EXERCISE
How many of the lines below contain "Repository"? Answer with that number alone.

MATERIAL SUPPLIED
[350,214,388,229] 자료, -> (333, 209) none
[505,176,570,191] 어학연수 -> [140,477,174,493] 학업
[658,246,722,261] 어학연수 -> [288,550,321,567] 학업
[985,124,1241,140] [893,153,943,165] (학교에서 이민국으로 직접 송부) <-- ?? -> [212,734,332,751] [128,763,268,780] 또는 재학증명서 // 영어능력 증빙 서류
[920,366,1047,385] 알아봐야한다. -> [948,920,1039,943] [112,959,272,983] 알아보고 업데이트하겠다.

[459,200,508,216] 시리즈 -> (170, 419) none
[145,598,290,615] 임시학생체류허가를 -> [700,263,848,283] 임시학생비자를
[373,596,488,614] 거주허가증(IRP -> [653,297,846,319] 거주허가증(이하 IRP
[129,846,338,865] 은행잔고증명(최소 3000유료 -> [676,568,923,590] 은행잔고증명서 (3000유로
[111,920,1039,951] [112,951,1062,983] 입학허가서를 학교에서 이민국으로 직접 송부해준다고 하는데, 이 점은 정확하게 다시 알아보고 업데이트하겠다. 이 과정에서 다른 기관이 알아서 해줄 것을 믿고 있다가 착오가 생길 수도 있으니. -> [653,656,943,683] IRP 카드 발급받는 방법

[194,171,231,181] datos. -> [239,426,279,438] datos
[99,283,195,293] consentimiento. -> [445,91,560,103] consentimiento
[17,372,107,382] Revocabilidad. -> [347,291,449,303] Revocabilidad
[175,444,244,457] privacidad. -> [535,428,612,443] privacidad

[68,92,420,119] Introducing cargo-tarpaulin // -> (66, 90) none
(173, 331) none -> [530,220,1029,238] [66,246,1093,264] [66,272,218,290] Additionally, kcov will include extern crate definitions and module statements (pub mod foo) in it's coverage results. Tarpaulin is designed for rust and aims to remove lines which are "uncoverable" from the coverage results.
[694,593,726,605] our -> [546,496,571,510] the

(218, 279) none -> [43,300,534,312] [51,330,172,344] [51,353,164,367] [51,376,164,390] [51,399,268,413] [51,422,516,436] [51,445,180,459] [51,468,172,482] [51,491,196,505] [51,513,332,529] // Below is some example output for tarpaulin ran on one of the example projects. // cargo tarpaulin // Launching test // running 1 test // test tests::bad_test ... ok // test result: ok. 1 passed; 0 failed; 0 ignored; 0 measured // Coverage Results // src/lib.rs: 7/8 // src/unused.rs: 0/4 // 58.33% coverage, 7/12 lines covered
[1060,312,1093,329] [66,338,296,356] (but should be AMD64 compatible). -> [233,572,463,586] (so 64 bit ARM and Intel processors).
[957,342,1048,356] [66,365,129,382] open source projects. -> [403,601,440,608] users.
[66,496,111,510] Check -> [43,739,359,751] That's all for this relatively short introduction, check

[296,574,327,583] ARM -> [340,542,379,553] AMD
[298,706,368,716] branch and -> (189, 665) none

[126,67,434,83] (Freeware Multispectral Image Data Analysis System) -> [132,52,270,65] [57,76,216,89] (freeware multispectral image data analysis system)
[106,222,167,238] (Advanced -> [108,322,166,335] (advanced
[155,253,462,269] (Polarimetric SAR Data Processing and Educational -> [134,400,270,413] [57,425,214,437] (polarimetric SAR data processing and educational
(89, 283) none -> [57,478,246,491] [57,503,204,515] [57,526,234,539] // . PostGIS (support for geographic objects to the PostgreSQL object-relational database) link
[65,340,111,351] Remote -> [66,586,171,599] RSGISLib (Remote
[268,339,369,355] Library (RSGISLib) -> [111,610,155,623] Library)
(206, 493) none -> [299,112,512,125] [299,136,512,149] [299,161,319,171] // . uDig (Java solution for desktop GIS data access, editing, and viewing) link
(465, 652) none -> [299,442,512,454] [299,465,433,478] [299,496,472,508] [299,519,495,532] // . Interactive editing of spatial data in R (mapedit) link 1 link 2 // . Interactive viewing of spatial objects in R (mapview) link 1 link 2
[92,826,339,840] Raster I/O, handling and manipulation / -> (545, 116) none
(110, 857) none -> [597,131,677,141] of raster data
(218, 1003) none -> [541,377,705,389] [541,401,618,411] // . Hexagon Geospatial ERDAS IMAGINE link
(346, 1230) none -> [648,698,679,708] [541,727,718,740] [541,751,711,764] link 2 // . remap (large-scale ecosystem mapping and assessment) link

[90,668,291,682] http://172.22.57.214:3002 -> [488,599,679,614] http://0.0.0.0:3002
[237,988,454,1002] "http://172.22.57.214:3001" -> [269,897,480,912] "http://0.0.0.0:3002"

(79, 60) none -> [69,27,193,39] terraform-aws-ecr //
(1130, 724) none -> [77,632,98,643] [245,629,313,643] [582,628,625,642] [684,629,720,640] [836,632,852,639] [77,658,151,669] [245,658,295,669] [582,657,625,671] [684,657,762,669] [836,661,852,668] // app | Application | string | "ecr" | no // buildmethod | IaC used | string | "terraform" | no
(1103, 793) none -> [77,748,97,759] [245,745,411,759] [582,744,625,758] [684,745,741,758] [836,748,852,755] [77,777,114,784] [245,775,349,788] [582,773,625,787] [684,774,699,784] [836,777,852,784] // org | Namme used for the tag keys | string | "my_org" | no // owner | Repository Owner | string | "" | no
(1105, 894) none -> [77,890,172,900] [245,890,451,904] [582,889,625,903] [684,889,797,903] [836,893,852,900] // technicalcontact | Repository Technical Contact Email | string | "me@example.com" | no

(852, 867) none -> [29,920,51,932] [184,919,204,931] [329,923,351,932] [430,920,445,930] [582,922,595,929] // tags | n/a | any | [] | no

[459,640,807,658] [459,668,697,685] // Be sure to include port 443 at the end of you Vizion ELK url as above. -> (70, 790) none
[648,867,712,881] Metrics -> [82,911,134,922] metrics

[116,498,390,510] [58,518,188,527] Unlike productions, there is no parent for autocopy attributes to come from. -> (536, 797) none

RESULT OF THE EXERCISE
2